拉致?
アイリスが泣き止むのを待ち、ようやく話が出来るようになった頃合いを見計らって結城が切り出した。
「見てしまった事は謝る!でもさ、さっきの話を聞いてたら別に俺じゃなくてもアールだっけ?そっちの世界にも探せばいくらでもいるんじゃないの?その、胸目当てじゃなくて崇拝してくれる人はさ。」
「グスッ、確かにいない事は無いんですけど、アールでは加護がその人のステータスとなり、人生に大きく関わってくるんですよ。だから、現在候補生の私の加護を聞いてみんなどこかいっちゃうんです。」
「え?運命を司る女神の加護ってそんなに価値の無いものなのか?凄そうな気がするんだけどな!」
「いえ、違うんです!今の運命神様の加護はそれは凄いものなんです!ですが、今の私は只の候補生であって、役職に就いてない平社員って感じなんで見た目で加護の名前が変わるんです。たとえば筋肉ムキムキの神の加護なら『増筋の加護』、お酒好きの神の加護なら『酒豪の加護』といったふうになるんです。」
「………。もしかして、アイリスさんの加護ってさ。見た目のまんまだったりする?」
「はい。私の加護は…………『巨乳の加護』です、ふぇーん!ほんとは私だって他の加護がよかったのにーっ!!アールじゃ、私の加護をバカにして誰も相手にしてくれないし、候補生の中でも出来が悪いから運命神にはなれないって言うし!どうせ、私なんて『巨乳の加護』から『垂れ乳の加護』になって、最後に『スルメおっぱいの加護』になるんですよぉだ。」
「まぁまぁ、そう卑屈にならないで。でも待てよ?アイリスさん!加護っていうのは、与えられたらそれで終わりなのか?さっき言ったように変化したりするのか?」
「スルメおっぱいなんて誰も相手にしないし、あははっ。神人の中で初の使徒無しかぁ。グズッ、うぅっ。」
「あぁもう!スルメおっぱいでも垂れ乳でもアイリスさんの事は好きだから!教えてくれ!加護ってのは変化するのか?!」
「えっ!?私の事好き?!本当ですか?!やったぁーっ!!スルメおっぱいでも好きなんですよね??きゃーっ///一生、私と生きてくれませんか?きゃーきゃー/////」
「(なんかウザい。迂闊に言うべきじゃなかったな。)なぁ?とりあえず加護の事を」
「あっ、加護ですか?それはもちろん変わりますよ!私達のような神人の行いでも変わりますし、使徒の行いでも、ふとしたきっかけで変化することもあるんですよ!……ふふふっ、結城様かぁ。ノゾム様?ノゾムさん?いっそのこと、ノゾム?なんて言っちゃったり!きゃーっ//」
結城は思っていた。今まで描いていた髪の色や目の色は違えど、理想通り、いや理想以上の女性が自分が発した『好き』という言葉でここまで喜ぶとは。悪い気はしないが、いまだに続くアイリスの独り言を聞いているとウザいを通り越して恐怖を感じている自分がいると。
それに、気になる事もある。アールと地球で加護は成り立つのか?加護を与えたという事実があれば問題無いのか?
「アイリスさん。加護っていうのは、地球とアールで離れた場所でも成り立つのか?」
「もう、ノゾムったら//まだ入って来ちゃダメだよ♪え?一緒にって、もう甘えん坊さんなんだからっ///あっ!ダメよ、そんな!

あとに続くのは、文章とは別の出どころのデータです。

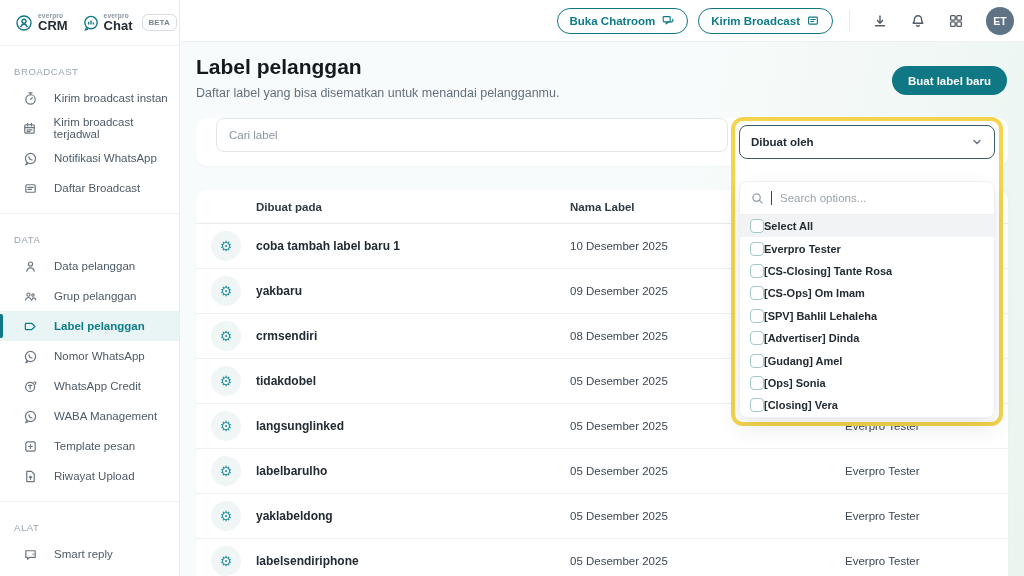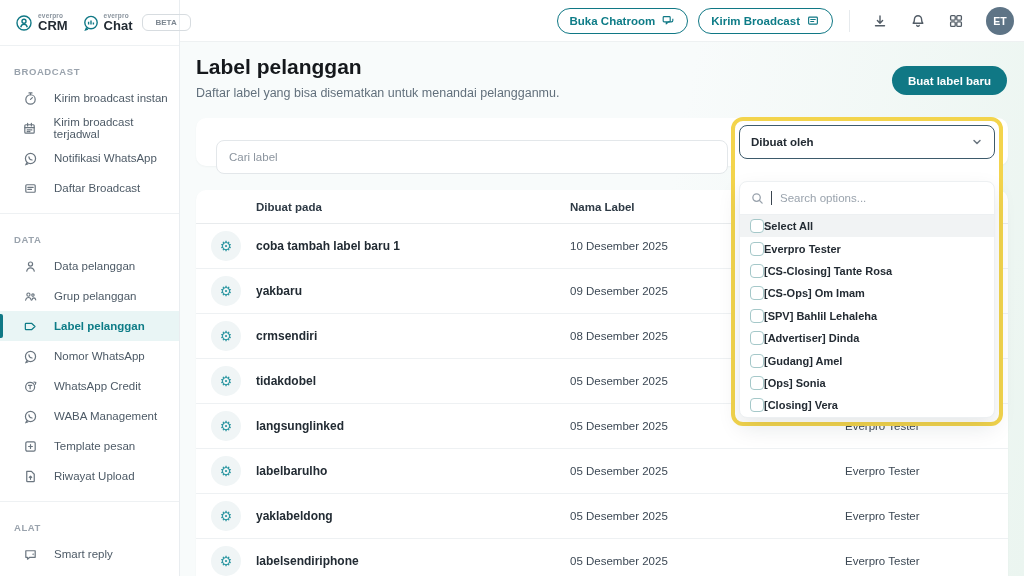--- a/index.html
+++ b/index.html
@@ -7,23 +7,23 @@
   .app { position:relative; width:972px; height:576px; }
 
   
   .sidebar { position:absolute; left:0; top:0; width:180px; height:576px; background:#fff; border-right:1px solid #e9edf0; z-index:5; }
   .logo-row { height:46px; display:flex; align-items:center; padding:0 10px 0 14px; border-bottom:1px solid #eef1f3; gap:7px; }
   .logo-unit { display:flex; align-items:center; gap:4px; }
   .logo-stack { display:flex; flex-direction:column; line-height:1; }
   .logo-sup { font-size:6.5px; color:#8a949e; font-weight:700; letter-spacing:.2px; }
   .logo-main { font-size:13px; font-weight:800; color:#232b33; }
   .logo-div { width:1px; height:22px; background:#e4e8eb; }
-  .beta-badge { margin-left:2px; border:1px solid #d7dce0; border-radius:6px; font-size:8px; font-weight:700; color:#7c8690; padding:3px 13px; }
+  .beta-badge { margin-left:2px; border:1px solid #d7dce0; border-radius:6px; font-size:8px; font-weight:700; color:#7c8690; padding:3px 6px; }
   .side-section { margin-top:12px; }
-  .sect-title { font-size:9.5px; font-weight:700; color:#9aa3ad; letter-spacing:.6px; padding:8px 14px 6px; }
+  .sect-title { font-size:9.5px; font-weight:400; color:#9aa3ad; letter-spacing:.6px; padding:8px 14px 6px; }
   .side-item { position:relative; display:flex; align-items:center; gap:16px; height:30px; padding-left:22px; cursor:pointer; color:#4d5a66; }
   .side-item .si-icon { width:16px; height:16px; display:flex; align-items:center; justify-content:center; color:#6b7680; }
   .side-item .si-label { font-size:11.5px; font-weight:500; color:#4d5a66; }
   .side-item.active { background:#e9f5f5; }
   .side-item.active::before { content:""; position:absolute; left:0; top:3px; bottom:3px; width:3px; background:#107885; border-radius:0 2px 2px 0; }
   .side-item.active .si-label { color:#0e7c87; font-weight:700; }
   .side-item.active .si-icon { color:#0e7c87; }
   .side-div { height:1px; background:#eef1f3; margin:10px 0 2px; }
 
   
@@ -33,21 +33,21 @@
   .top-icon { width:28px; height:28px; display:flex; align-items:center; justify-content:center; color:#525c66; cursor:pointer; }
   .avatar { width:28px; height:28px; border-radius:50%; background:#5e7486; color:#fff; font-size:10.5px; font-weight:700; display:flex; align-items:center; justify-content:center; margin-left:6px; cursor:pointer; }
 
   
   .content { position:absolute; left:180px; top:42px; width:844px; height:534px; background:linear-gradient(100deg,#f8fbfb 55%, #ebf5f0 100%); }
   .page-title { position:absolute; left:16px; top:13px; font-size:21px; font-weight:800; color:#15181c; }
   .page-sub { position:absolute; left:16px; top:44px; font-size:12.5px; color:#62707c; }
   .create-btn { position:absolute; right:17px; top:24px; height:29px; padding:0 16px; background:#107885; color:#fff; border:none; border-radius:15px; font-size:11.5px; font-weight:700; cursor:pointer; }
 
   .filter-card { position:absolute; left:16px; top:76px; width:812px; height:48px; background:#fff; border-radius:10px; box-shadow:0 1px 2px rgba(20,40,50,.04); }
-  .search-input { position:absolute; left:20px; top:22px; width:512px; height:34px; border:1px solid #e3e7ea; border-radius:8px; padding:0 12px; font-size:11.5px; color:#333; font-family:"Liberation Sans",sans-serif; outline:none; }
+  .search-input { position:absolute; left:20px; top:0; width:512px; height:34px; border:1px solid #e3e7ea; border-radius:8px; padding:0 12px; font-size:11.5px; color:#333; font-family:"Liberation Sans",sans-serif; outline:none; }
   .search-input::placeholder { color:#8b949e; }
 
   
   .table-card { position:absolute; left:16px; top:148px; width:812px; height:386px; background:#fff; border-radius:10px 10px 0 0; box-shadow:0 1px 2px rgba(20,40,50,.04); overflow:hidden; }
   .thead { display:grid; grid-template-columns:60px 314px 275px 1fr; align-items:center; height:34px; border-bottom:1px solid #e8ebed; }
   .thead .th { font-size:11.5px; font-weight:700; color:#2e3a45; }
   .trow { display:grid; grid-template-columns:60px 314px 275px 1fr; align-items:center; height:45px; border-bottom:1px solid #eef1f3; background:#fff; cursor:pointer; }
   .icon-cell { display:flex; justify-content:center; }
   .gear-circle { width:30px; height:30px; border-radius:50%; background:#f0f5f6; color:#2f98a3; font-size:14px; display:flex; align-items:center; justify-content:center; }
   .cell.name { font-size:12px; font-weight:600; color:#222b33; }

……はっ!?え?何ですか?地球とアールで加護が成り立つ訳無いじゃないですか。何言ってんですかー。さぁ、時間もかかっちゃってるし行きましょうか!」
「うわぁ。無いわぁ。その妄想力。ん?何処に行くの??え?引っ張らないで?え??ちょっと、何処にそんな力があんの?!痛い痛いイタイ!!離して!やだその笑顔怖い!」
180cmの細身ではあるが筋肉の付いた体の結城を、160cmも無いであろう胸が大きいだけで腕や足は細くしなやかな少女は、手を握りズルズルと引き摺り何もない真っ暗な空間を眩しい程照らす如現れた光の渦に結城の悲鳴と共に吸い込まれていった。